§ **Task goal**:
Give back the line below containing "- See table 3B (ΔfOBUE = 100 MHz)" and every later line, exactly.
------ Materials provided ------
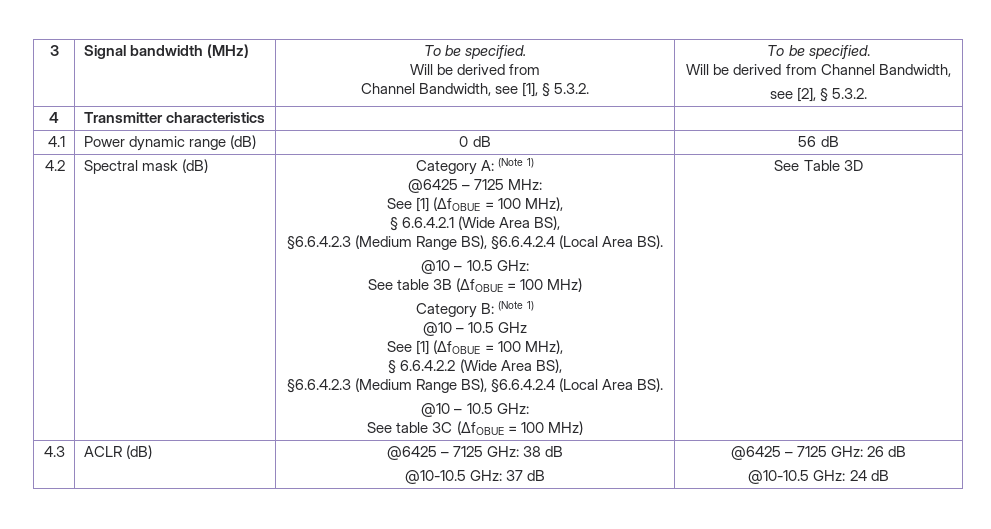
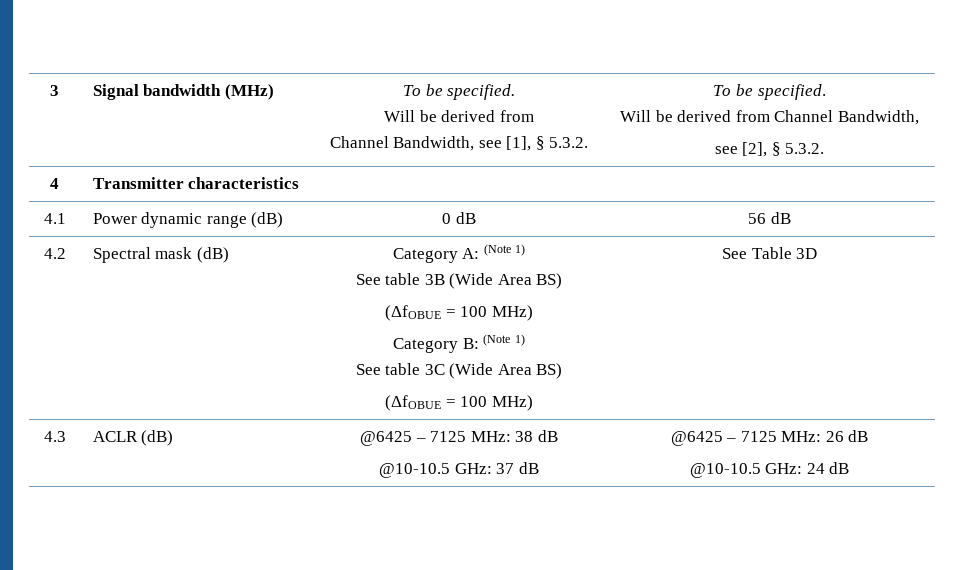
- @6425 – 7125 MHz:
- See [1] (ΔfOBUE = 100 MHz),
- § 6.6.4.2.1 (Wide Area BS),
- §6.6.4.2.3 (Medium Range BS), §6.6.4.2.4 (Local Area BS).
- @10 – 10.5 GHz:
- See table 3B (ΔfOBUE = 100 MHz)
+ See table 3B (Wide Area BS)
+ (ΔfOBUE = 100 MHz)
- @10 – 10.5 GHz
- See [1] (ΔfOBUE = 100 MHz),
- § 6.6.4.2.2 (Wide Area BS),
- §6.6.4.2.3 (Medium Range BS), §6.6.4.2.4 (Local Area BS).
- @10 – 10.5 GHz:
- See table 3C (ΔfOBUE = 100 MHz)
+ See table 3C (Wide Area BS)
+ (ΔfOBUE = 100 MHz)
- 4.3 | ACLR (dB) | @6425 – 7125 GHz: 38 dB
- @10-10.5 GHz: 37 dB | @6425 – 7125 GHz: 26 dB
+ 4.3 | ACLR (dB) | @6425 – 7125 MHz: 38 dB
+ @10-10.5 GHz: 37 dB | @6425 – 7125 MHz: 26 dB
------
§ **Written response**:
- See table 3B (ΔfOBUE = 100 MHz)
+ See table 3B (Wide Area BS)
+ (ΔfOBUE = 100 MHz)
- @10 – 10.5 GHz
- See [1] (ΔfOBUE = 100 MHz),
- § 6.6.4.2.2 (Wide Area BS),
- §6.6.4.2.3 (Medium Range BS), §6.6.4.2.4 (Local Area BS).
- @10 – 10.5 GHz:
- See table 3C (ΔfOBUE = 100 MHz)
+ See table 3C (Wide Area BS)
+ (ΔfOBUE = 100 MHz)
- 4.3 | ACLR (dB) | @6425 – 7125 GHz: 38 dB
- @10-10.5 GHz: 37 dB | @6425 – 7125 GHz: 26 dB
+ 4.3 | ACLR (dB) | @6425 – 7125 MHz: 38 dB
+ @10-10.5 GHz: 37 dB | @6425 – 7125 MHz: 26 dB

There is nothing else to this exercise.